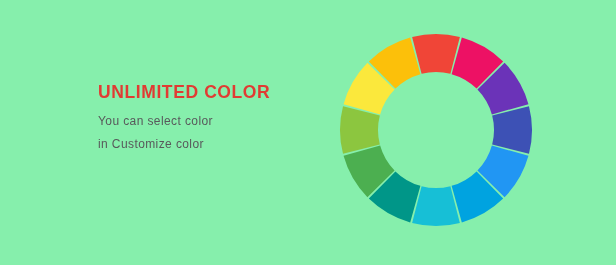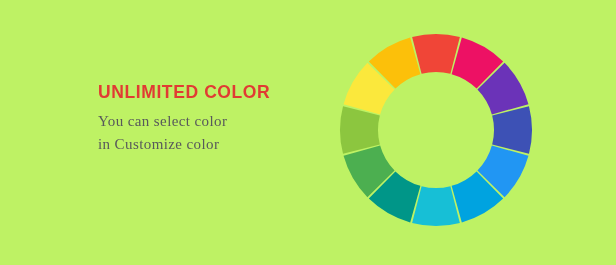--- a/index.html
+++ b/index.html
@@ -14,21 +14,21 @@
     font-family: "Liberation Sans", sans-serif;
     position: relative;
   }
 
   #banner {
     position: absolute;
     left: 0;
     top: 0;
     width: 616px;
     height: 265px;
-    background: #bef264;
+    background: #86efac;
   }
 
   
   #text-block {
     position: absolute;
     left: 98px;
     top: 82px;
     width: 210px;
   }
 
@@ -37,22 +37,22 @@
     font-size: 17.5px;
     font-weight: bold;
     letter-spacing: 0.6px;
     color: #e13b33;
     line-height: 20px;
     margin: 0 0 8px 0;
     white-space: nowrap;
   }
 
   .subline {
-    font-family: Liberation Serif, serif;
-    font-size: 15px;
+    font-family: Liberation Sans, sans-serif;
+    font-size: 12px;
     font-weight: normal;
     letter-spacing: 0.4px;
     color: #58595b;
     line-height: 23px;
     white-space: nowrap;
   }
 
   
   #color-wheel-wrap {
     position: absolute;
*****
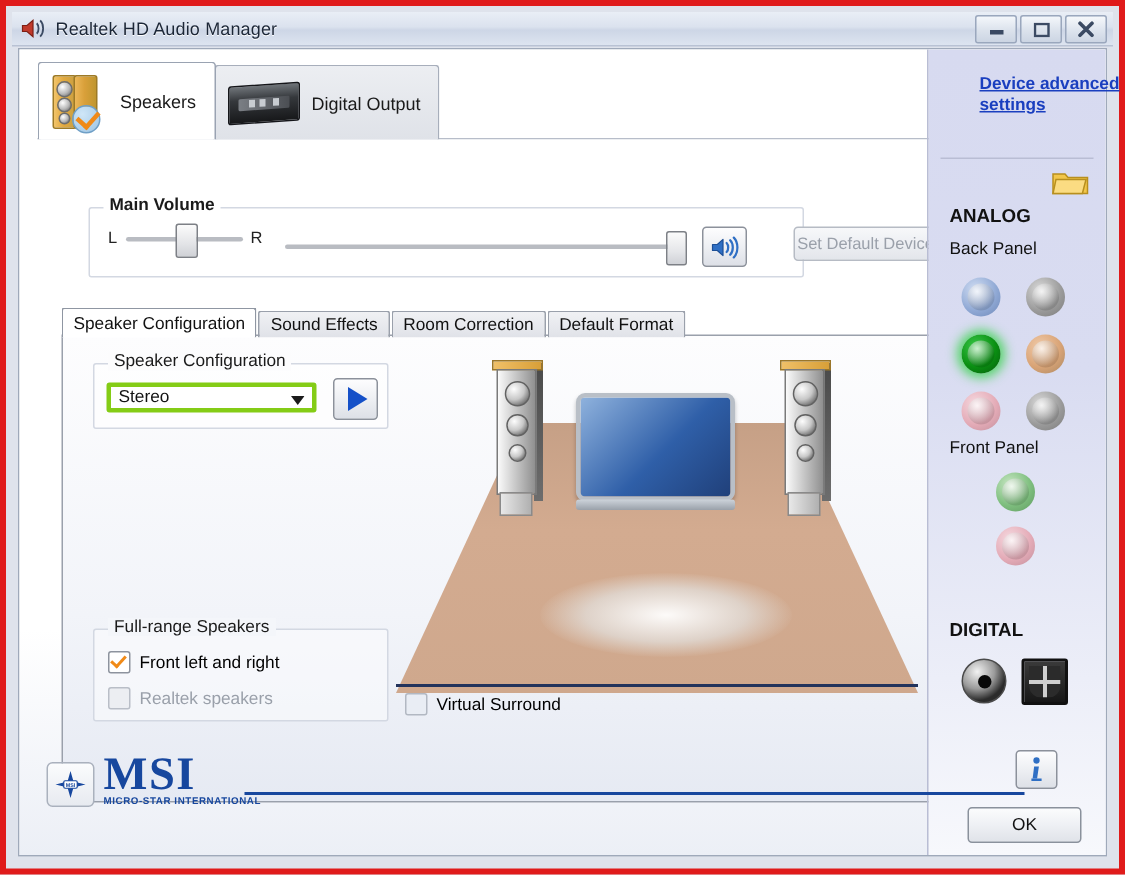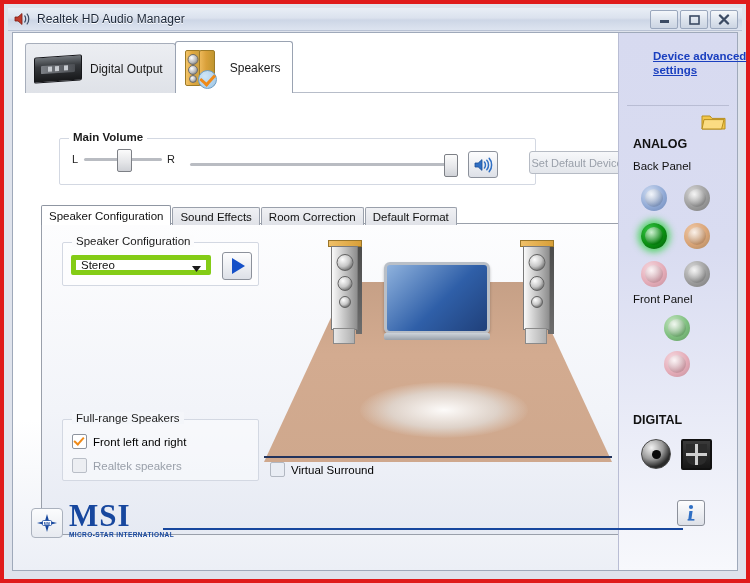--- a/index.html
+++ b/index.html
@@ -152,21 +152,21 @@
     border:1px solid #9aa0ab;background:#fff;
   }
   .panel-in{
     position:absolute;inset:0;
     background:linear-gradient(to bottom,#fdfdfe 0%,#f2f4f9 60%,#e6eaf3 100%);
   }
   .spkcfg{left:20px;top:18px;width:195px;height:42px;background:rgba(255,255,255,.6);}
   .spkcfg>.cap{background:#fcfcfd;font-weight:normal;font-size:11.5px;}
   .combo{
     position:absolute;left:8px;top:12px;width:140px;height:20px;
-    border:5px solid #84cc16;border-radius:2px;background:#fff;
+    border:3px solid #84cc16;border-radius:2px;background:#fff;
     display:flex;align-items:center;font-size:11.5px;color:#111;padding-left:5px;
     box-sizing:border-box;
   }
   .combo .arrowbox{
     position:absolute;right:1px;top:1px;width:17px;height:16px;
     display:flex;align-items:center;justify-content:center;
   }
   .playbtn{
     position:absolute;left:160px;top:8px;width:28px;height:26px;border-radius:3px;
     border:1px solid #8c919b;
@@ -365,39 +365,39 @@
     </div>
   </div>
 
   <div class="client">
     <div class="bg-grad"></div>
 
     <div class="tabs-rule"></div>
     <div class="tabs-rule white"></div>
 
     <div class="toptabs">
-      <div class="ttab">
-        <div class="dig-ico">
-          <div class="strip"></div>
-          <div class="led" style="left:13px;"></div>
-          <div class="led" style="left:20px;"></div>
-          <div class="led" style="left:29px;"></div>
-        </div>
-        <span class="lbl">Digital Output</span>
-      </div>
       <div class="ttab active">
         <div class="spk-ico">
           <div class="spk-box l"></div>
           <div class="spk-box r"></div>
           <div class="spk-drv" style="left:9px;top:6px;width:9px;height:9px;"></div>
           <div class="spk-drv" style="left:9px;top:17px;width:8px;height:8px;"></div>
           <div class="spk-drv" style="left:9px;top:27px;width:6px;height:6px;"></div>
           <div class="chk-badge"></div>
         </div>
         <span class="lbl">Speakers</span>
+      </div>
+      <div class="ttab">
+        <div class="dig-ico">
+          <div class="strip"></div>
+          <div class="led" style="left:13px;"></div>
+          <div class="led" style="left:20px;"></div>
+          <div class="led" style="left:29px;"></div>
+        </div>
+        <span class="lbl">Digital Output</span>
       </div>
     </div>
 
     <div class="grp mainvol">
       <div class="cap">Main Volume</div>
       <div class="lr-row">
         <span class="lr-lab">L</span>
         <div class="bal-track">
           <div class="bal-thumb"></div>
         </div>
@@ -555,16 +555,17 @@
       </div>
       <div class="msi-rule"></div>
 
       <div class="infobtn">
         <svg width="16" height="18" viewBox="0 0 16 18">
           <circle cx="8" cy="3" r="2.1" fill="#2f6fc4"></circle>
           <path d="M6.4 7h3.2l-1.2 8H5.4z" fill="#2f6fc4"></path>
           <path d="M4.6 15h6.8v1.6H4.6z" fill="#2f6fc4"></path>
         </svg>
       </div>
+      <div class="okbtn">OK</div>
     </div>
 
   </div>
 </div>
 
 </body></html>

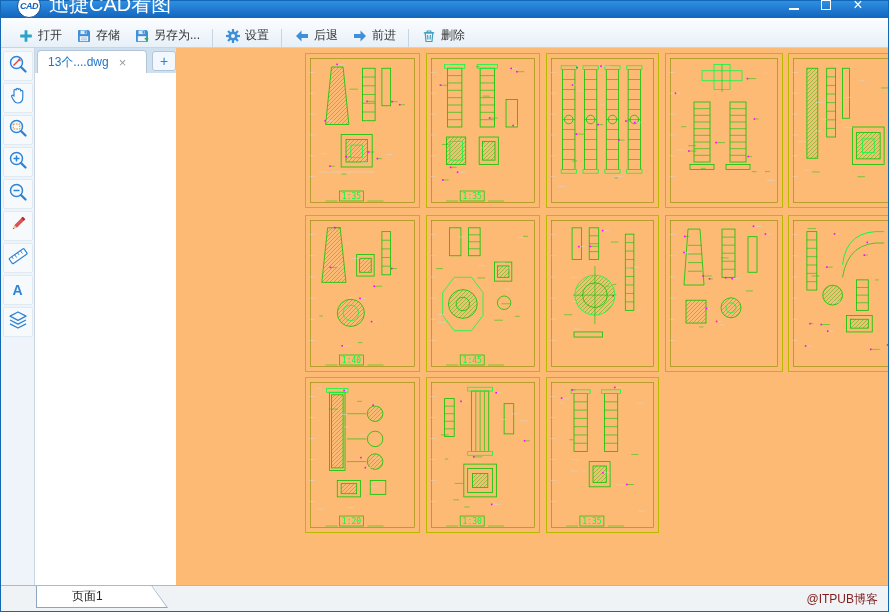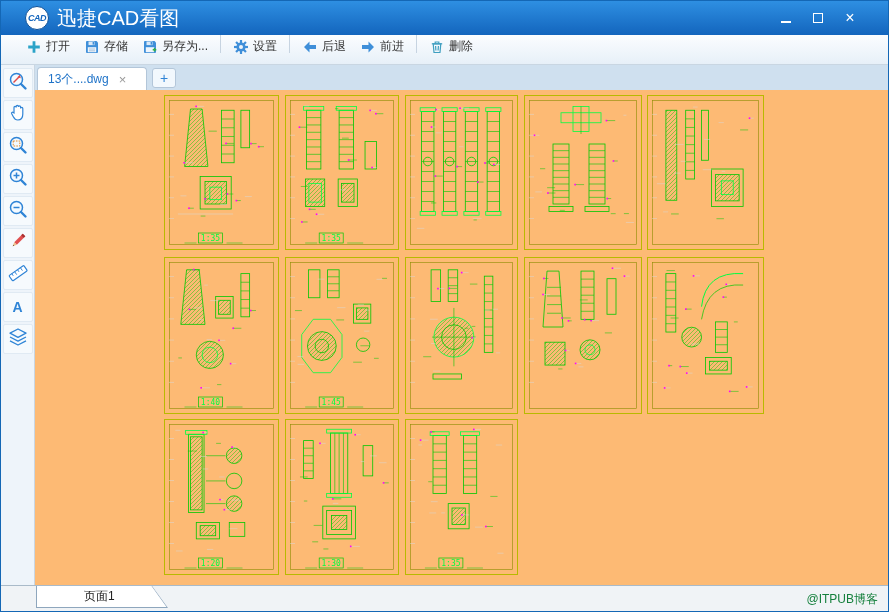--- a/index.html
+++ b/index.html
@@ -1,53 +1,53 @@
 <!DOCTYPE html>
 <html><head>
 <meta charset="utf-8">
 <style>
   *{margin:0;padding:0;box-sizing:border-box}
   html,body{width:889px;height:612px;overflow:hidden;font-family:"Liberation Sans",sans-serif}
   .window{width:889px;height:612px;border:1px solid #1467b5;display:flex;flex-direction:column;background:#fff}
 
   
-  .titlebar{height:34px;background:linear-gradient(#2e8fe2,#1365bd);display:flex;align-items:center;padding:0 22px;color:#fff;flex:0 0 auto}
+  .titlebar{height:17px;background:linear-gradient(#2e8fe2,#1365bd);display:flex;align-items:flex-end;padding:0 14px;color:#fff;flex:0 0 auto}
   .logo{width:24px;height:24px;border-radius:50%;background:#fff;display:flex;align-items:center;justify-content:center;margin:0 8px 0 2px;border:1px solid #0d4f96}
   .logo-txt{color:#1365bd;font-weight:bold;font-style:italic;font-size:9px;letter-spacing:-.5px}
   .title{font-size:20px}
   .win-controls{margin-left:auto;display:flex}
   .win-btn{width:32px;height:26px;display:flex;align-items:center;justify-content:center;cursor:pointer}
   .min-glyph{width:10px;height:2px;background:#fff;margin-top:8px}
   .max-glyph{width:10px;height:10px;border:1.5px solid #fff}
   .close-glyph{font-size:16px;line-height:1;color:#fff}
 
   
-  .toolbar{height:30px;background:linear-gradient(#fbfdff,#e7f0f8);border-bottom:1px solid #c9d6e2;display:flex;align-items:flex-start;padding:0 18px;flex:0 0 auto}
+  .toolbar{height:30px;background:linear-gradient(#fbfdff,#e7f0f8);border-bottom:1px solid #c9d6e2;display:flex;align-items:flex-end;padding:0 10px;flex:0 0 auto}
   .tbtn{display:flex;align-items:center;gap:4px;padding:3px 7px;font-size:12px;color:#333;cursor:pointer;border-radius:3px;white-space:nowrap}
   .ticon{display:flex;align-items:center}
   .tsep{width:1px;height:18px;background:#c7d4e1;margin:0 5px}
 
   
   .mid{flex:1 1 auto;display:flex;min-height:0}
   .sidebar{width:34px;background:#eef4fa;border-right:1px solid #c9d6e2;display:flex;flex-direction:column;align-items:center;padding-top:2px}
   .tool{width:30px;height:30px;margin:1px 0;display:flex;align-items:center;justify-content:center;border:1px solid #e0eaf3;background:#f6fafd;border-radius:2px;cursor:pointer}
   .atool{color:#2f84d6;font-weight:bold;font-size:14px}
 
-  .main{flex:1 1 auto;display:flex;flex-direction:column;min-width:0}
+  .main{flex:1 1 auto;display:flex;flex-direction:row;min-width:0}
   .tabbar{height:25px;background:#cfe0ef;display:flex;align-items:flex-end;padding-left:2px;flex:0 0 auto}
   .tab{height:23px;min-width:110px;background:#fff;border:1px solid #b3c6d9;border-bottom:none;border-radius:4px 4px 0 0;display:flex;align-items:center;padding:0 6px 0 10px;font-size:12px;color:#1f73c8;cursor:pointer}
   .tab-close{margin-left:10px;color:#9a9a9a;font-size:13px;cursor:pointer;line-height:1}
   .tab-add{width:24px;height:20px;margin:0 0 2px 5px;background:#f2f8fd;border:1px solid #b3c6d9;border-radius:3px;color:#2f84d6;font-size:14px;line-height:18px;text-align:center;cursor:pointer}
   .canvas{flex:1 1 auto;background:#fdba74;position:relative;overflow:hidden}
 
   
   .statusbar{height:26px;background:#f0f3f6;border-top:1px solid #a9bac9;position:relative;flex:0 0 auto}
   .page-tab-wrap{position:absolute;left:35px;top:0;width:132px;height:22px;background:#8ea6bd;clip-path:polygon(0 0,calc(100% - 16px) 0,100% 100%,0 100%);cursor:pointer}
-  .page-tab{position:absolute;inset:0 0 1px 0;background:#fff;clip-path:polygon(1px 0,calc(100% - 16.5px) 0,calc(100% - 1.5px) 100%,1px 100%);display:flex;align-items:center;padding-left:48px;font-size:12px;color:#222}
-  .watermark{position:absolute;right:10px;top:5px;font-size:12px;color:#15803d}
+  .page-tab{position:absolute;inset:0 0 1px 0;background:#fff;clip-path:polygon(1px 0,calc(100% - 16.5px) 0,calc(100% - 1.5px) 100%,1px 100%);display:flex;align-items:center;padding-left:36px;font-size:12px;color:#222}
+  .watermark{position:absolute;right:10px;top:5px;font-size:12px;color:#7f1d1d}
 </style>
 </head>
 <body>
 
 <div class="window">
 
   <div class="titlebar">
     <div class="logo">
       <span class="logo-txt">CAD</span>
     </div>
*****
## [WHAT YOU ARE ASKED TO DO]
Lines in the listing above that contain the word "white" must be copied; leave out the rest.

## [WRITTEN ANSWER]
     white-space: nowrap;
     white-space: nowrap;
     <div class="tabs-rule white"></div>
   .tbtn{display:flex;align-items:center;gap:4px;padding:3px 7px;font-size:12px;color:#333;cursor:pointer;border-radius:3px;white-space:nowrap}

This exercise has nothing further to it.